Source data:
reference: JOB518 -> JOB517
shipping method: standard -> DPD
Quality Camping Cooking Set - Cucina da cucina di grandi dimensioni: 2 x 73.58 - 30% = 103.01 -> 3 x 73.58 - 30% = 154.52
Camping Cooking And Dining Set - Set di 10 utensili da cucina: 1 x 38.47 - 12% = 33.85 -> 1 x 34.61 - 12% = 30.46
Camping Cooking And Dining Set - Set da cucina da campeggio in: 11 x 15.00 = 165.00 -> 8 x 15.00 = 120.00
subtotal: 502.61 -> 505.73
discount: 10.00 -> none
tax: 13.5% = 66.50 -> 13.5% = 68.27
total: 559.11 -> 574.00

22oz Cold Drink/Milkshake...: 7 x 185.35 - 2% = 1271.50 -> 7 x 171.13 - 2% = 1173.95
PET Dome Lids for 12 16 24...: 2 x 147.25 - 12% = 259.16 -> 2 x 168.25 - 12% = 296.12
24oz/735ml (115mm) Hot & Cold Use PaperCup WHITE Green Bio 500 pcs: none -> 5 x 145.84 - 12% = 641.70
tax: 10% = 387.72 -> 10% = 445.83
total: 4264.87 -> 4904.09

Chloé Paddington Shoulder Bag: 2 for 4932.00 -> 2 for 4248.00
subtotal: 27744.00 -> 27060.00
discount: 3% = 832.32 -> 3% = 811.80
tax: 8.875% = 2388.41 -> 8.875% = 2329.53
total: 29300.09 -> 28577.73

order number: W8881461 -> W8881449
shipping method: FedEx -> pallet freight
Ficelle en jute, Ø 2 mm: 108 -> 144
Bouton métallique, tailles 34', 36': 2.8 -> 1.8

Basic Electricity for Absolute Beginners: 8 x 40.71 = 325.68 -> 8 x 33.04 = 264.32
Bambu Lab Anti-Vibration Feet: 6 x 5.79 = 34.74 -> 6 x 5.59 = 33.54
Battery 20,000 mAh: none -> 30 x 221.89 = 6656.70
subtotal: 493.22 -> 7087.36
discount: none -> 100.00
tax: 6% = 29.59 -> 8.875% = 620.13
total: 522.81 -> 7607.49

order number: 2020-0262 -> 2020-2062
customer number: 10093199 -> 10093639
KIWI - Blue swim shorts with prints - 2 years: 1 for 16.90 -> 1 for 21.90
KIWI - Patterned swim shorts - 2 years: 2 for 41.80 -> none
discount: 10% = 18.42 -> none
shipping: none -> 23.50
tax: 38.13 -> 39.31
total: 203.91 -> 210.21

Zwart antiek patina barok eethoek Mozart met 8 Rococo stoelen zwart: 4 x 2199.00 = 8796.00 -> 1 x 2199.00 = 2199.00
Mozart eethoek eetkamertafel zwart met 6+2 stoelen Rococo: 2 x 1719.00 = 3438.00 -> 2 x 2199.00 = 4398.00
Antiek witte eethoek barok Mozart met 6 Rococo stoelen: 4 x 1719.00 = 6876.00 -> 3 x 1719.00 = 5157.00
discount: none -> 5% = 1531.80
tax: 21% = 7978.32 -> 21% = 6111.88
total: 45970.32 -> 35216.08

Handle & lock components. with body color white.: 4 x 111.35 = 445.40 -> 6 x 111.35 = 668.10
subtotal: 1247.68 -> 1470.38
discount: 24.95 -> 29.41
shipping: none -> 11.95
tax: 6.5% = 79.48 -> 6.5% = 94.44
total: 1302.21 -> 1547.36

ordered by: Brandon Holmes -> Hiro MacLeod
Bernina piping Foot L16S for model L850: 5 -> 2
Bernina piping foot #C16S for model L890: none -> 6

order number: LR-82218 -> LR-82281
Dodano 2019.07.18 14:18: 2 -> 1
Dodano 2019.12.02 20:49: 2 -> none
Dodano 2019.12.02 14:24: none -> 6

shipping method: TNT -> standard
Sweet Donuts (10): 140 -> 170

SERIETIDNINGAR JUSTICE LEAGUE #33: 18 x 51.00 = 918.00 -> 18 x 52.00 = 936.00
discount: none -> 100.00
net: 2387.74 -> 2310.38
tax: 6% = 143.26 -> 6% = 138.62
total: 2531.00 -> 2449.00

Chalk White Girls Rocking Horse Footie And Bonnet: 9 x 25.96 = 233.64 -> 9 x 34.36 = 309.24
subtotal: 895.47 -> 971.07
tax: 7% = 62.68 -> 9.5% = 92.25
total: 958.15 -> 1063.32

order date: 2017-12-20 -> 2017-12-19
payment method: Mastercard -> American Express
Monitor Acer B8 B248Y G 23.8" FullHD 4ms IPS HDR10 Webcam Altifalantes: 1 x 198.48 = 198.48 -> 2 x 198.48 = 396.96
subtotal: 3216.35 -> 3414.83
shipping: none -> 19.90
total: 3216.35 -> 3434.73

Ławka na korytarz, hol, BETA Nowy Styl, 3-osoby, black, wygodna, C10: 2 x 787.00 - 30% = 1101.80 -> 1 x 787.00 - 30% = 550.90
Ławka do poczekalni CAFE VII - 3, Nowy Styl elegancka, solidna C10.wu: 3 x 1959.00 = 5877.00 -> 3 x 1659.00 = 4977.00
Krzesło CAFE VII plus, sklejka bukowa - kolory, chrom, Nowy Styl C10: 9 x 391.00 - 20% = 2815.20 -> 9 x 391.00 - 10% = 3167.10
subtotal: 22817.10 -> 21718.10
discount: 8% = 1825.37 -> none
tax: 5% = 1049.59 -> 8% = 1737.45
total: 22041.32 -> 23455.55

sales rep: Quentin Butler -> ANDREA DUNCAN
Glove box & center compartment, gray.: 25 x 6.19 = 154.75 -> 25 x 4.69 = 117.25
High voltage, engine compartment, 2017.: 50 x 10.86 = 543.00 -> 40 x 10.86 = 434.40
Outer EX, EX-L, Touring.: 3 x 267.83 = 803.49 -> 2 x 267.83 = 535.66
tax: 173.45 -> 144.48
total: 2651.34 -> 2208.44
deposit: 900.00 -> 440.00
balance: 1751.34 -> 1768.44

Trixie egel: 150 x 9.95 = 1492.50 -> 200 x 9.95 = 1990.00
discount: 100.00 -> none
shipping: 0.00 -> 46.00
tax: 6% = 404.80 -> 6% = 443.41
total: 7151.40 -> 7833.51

Aim of the task ▸ Search the data for the string "stoelen" and copy each line where it appears.

Result for this exercise ▸
Zwart antiek patina barok eethoek Mozart met 8 Rococo stoelen zwart: 4 x 2199.00 = 8796.00 -> 1 x 2199.00 = 2199.00
Mozart eethoek eetkamertafel zwart met 6+2 stoelen Rococo: 2 x 1719.00 = 3438.00 -> 2 x 2199.00 = 4398.00
Antiek witte eethoek barok Mozart met 6 Rococo stoelen: 4 x 1719.00 = 6876.00 -> 3 x 1719.00 = 5157.00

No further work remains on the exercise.